February 3, 2014
Drill Down – Ambulance
Claims for SNF to SNF Transfers
RAC Region A
contractor Performant posted an automated review issue regarding Ambulance
provider claims for Skilled Nursing Facility (SNF) to SNF transfers. At issue
are claims for SNF to SNF transfers with modifier NN (from skilled nursing to
skilled nursing) not being separately payable under Part B when the beneficiary
is covered under Part A. When the current SNF discharges the Medicare patient
to another SNF, then the discharging SNF is responsible for the transportation
fees. Ambulance providers should obtain payment from the SNF that transferred
the Medicare patient.
Performant
references the Centers for Medicare & Medicaid Services (CMS) MLN Matters #
SE0433, Skilled Nursing Facility Consolidated
Billing As It Relates to Ambulance.
Transfers Between Two SNFs:
“When an individual leaves a SNF via
ambulance and does not return to that or another SNF by midnight, the day is
not a covered Part A day and, accordingly, Consolidated Billing (CB) would not
apply.
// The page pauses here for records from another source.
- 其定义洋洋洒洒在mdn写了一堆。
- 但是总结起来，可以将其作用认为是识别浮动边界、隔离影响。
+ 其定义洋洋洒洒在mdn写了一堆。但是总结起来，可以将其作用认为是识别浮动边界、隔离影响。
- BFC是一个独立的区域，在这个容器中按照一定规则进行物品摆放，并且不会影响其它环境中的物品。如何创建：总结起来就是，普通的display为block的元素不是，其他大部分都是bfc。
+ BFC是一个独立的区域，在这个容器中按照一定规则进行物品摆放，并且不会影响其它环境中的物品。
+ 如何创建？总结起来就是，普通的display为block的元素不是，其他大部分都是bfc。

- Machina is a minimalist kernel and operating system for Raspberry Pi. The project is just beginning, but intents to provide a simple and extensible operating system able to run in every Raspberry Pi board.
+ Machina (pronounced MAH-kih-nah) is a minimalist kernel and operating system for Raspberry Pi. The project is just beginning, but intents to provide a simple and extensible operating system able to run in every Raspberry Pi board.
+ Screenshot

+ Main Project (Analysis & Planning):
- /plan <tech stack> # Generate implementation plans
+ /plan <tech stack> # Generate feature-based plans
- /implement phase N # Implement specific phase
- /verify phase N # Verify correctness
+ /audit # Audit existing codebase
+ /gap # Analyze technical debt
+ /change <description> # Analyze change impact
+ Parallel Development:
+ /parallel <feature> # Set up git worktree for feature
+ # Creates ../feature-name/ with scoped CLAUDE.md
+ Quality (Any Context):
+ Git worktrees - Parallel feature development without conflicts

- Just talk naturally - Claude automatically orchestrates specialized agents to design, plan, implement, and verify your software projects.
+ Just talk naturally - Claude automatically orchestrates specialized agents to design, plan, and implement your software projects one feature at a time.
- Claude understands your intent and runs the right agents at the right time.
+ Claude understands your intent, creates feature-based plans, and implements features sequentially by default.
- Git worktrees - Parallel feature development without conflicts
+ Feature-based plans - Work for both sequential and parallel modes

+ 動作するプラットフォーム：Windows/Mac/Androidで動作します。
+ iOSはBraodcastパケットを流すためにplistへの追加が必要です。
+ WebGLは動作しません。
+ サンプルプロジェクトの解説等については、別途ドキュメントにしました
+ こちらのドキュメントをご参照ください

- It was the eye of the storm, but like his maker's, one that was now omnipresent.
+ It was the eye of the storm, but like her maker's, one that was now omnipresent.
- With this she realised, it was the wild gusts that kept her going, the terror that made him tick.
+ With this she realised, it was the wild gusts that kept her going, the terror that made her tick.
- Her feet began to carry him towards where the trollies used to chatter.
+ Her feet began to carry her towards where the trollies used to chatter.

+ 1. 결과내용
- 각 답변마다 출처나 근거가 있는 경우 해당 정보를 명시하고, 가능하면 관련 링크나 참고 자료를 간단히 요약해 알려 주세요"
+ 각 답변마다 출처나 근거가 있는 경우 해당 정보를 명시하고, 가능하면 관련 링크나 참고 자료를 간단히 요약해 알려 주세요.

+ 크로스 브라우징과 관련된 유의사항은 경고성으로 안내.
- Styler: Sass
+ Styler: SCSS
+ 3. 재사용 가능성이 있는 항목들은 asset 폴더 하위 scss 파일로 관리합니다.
However, a beneficiary's departure from an SNF is not considered to be a
“final” departure for CB purposes if he or she is readmitted to that or another
SNF by midnight of the same day (see 42 CFR 411.15(p)(3)(iv)). Therefore, when
a beneficiary travels directly from SNF 1 and is admitted to SNF 2 by midnight
of the same day, that day is a covered Part A day for the beneficiary, to which
CB applies. Accordingly, a medically necessary ambulance trip that conveys the
beneficiary would be bundled back to SNF 1 since, under 42 CFR 411.15(p)(3),
the beneficiary would continue to be considered a resident of SNF 1 (for CB
purposes) up until the actual point of admission to SNF 2.”
RAC Issues for the
Week of February 3 – February 7, 2014:
RAC Region A Performant
Ambulance
·
Skilled Nursing Facility (SNF) to SNF
Transfer- JK -
Ambulance claims for SNF to SNF transfers (modifier NN) are not separately
payable under Part B when a beneficiary is in a Part A covered SNF stay. The
SNF discharging the Beneficiary to another SNF is financially responsible for
the transportation fees. Ambulance providers should seek payment from the
transferring SNF.
RAC Region D HDI
Outpatient Hospital
·
Incorrect Billed Drug and Biological
HCPCS Code - Underpayment – Outpatient - Hospitals must report all appropriate HCPCS codes and
charges for separately payable drugs, using the correct HCPCS codes for the
items used. Medical documentation will be reviewed to determine that the
appropriate HCPCS code was billed. (At this time, Medical Necessity will be
excluded from this review.)
·
Incorrect Billed Drug and Biological
HCPCS Code – Outpatient - Hospitals must report all appropriate HCPCS codes and charges for
separately payable drugs, using the correct HCPCS codes for the items used.
Medical documentation will be reviewed to determine that the appropriate HCPCS
code was billed. (At this time, Medical Necessity will be excluded from this
review.)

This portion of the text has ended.